Eventually, in 1972, the Tantur Ecumenical Institute was inaugurated at a spot between Jerusalem and Bethlehem. The dream of ecumenical scholarship was born on 36 acres of land that sit amid some of the holiest sites in Abrahamic religion.
Tantur: Hill in the Holy Land - Episode 2: Unearthing the Past
In Episode Two, we explore what may be under the surface of the University of Notre Dame at Tantur. Abraham (Avi) Winitzer, Notre Dame professor of theology, leads a group of students in the first-ever official archaeological survey on the grounds.
Then, Winitzer’s class joins students from all over the world at Tel Azekah, in the Judean hill country. Azekah is most famous for anchoring the theater of one of the greatest stories ever told: the battle of David vs. Goliath. We hear from Notre Dame students, and scholars from Tel Aviv University, on what the past can tell us about the present ... and we encounter a truly bizarre scene in which a tour guide bursts onto the site to give us his own rendition of the David vs. Goliath story.
Tantur: Hill in the Holy Land - Episode 3: The Fifth Gospel
St. Jerome, who famously translated the Bible into Latin working from the same cave system in which Jesus was born, said: “Five gospels record the life of Jesus. Four you will find in books and the one you will find in the land they call Holy. Read the fifth gospel and the world of the four will open to you.”

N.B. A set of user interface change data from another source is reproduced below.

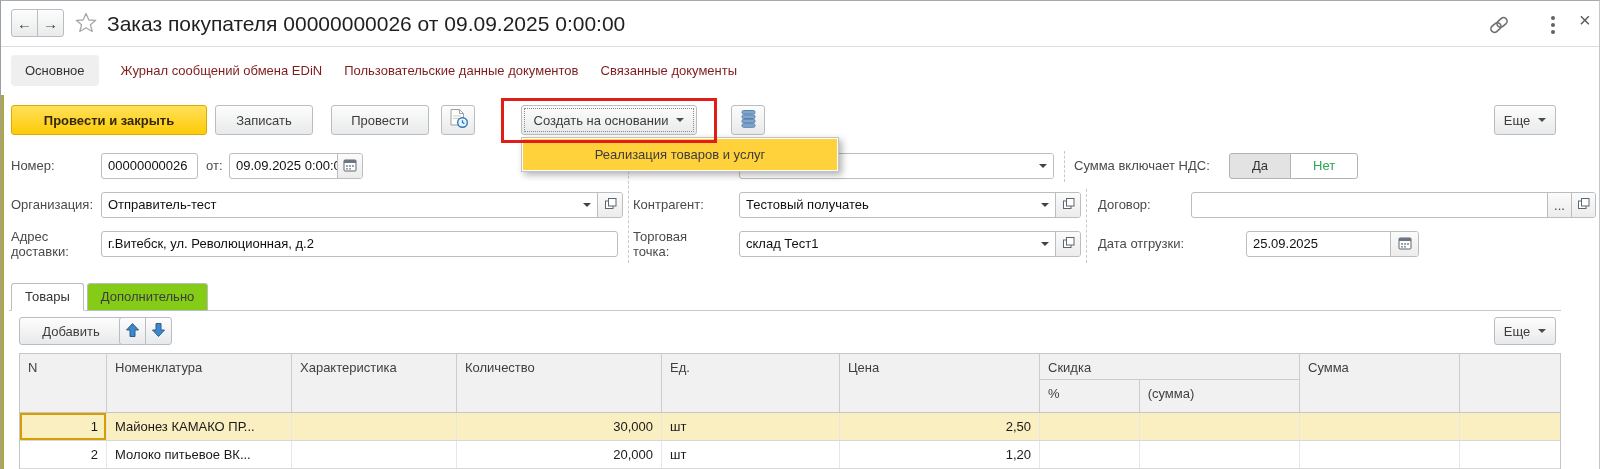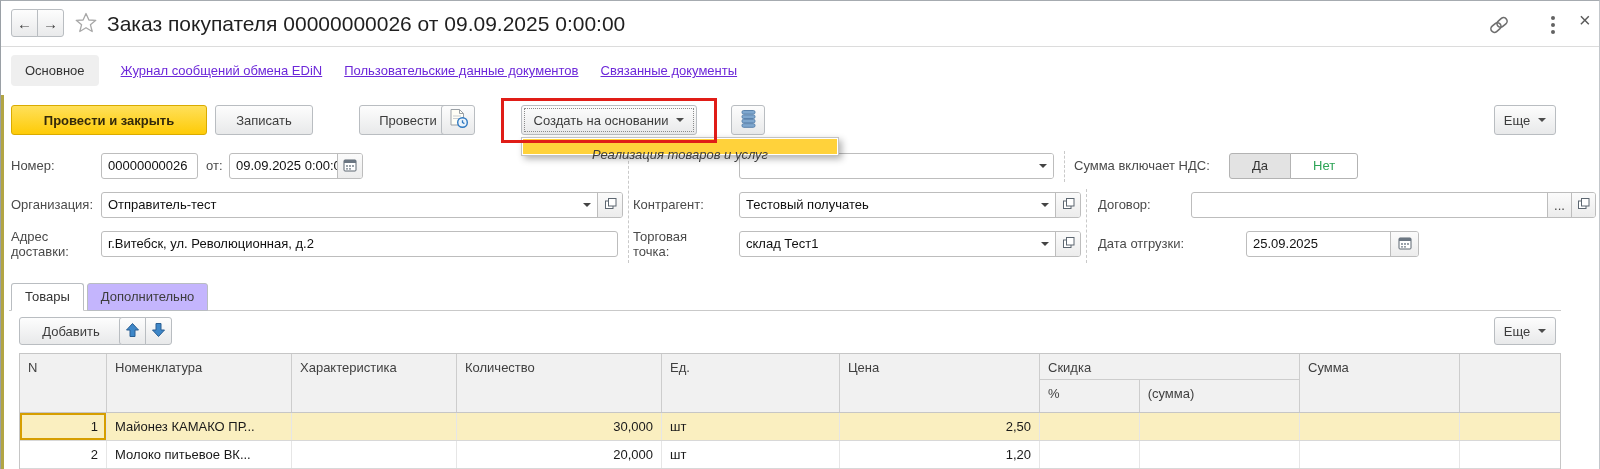"Журнал сообщений обмена EDiN" .navlink { color: #6d28d9 -> #7f1d1d; text-decoration: underline -> none }
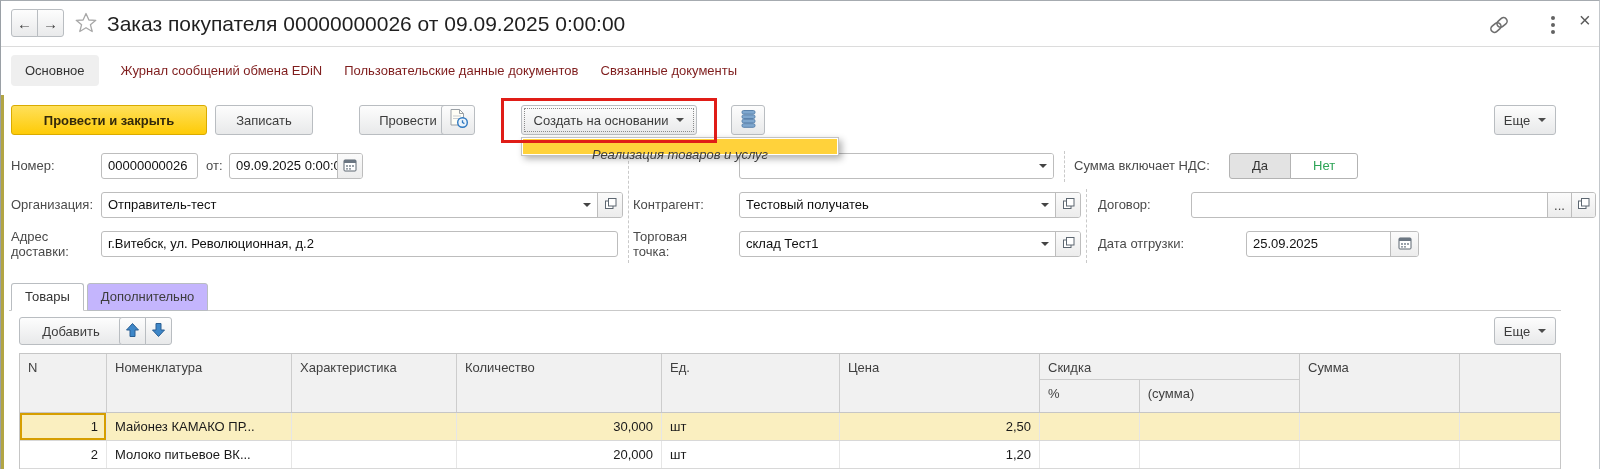"Провести" div.btn { margin-left: 28px -> none }
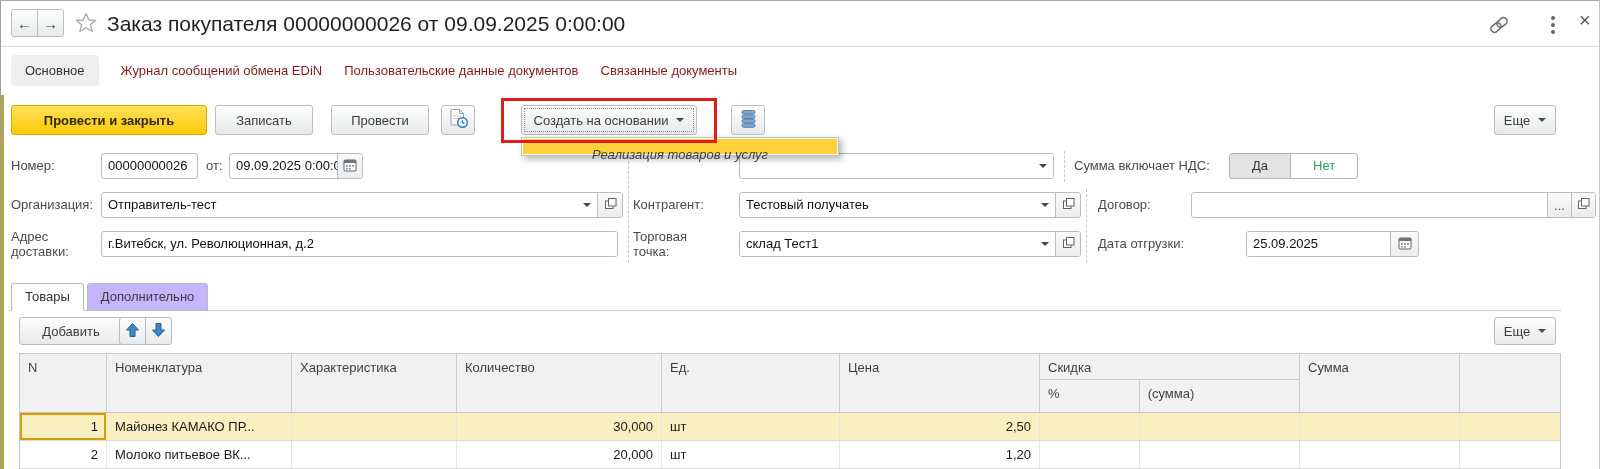"Реализация товаров и услуг" .menu-item { font-style: italic -> none; height: 15px -> 31px }
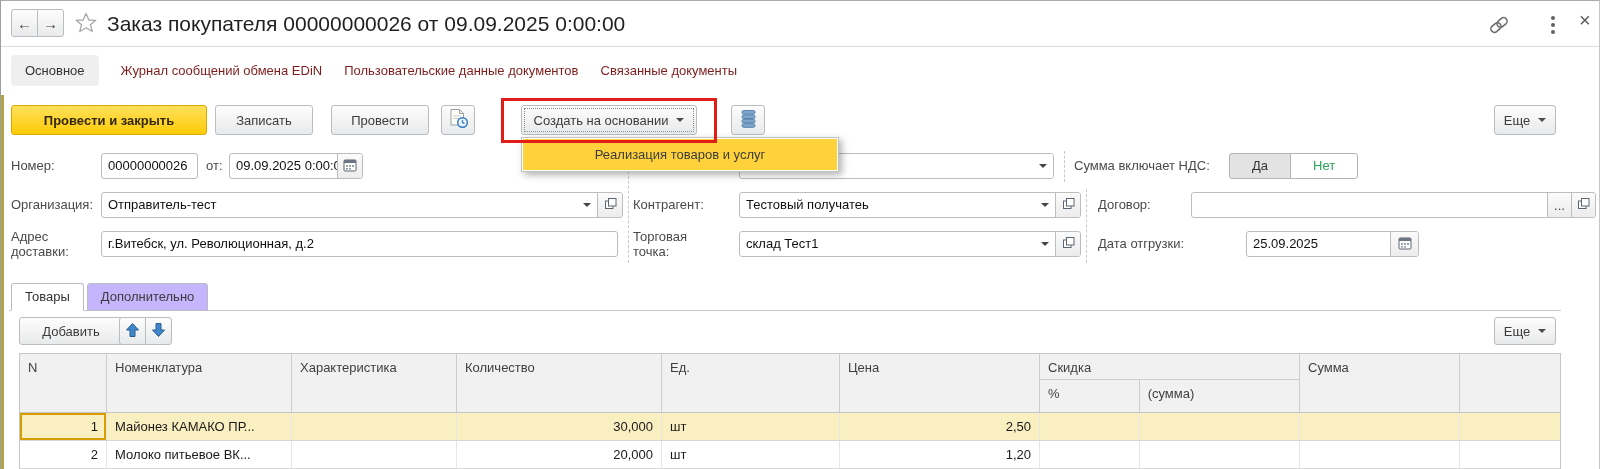"Дополнительно" .stab-idle { background: #c4b5fd -> #84cc16 }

In Episode Three, we visit St. Jerome’s study in Bethlehem with a group of Notre Dame students in the Holy Land for a summer study program. Their time in Bethlehem, Jerusalem and other key sites in Israel was a transformative experience, and not just in religious terms. “People come here to see the holy sites,” observed University of Notre Dame at Tantur academic director Hannah Hemphill, “but while they see the old stones, they fail to see the living stones, the people who are living in the land today.”
As Notre Dame students explore Israel and the West Bank, they’re exposed to different narratives about the current conflict in the region, and are forced to square the reality they’ve heard back home with the one they’re seeing firsthand.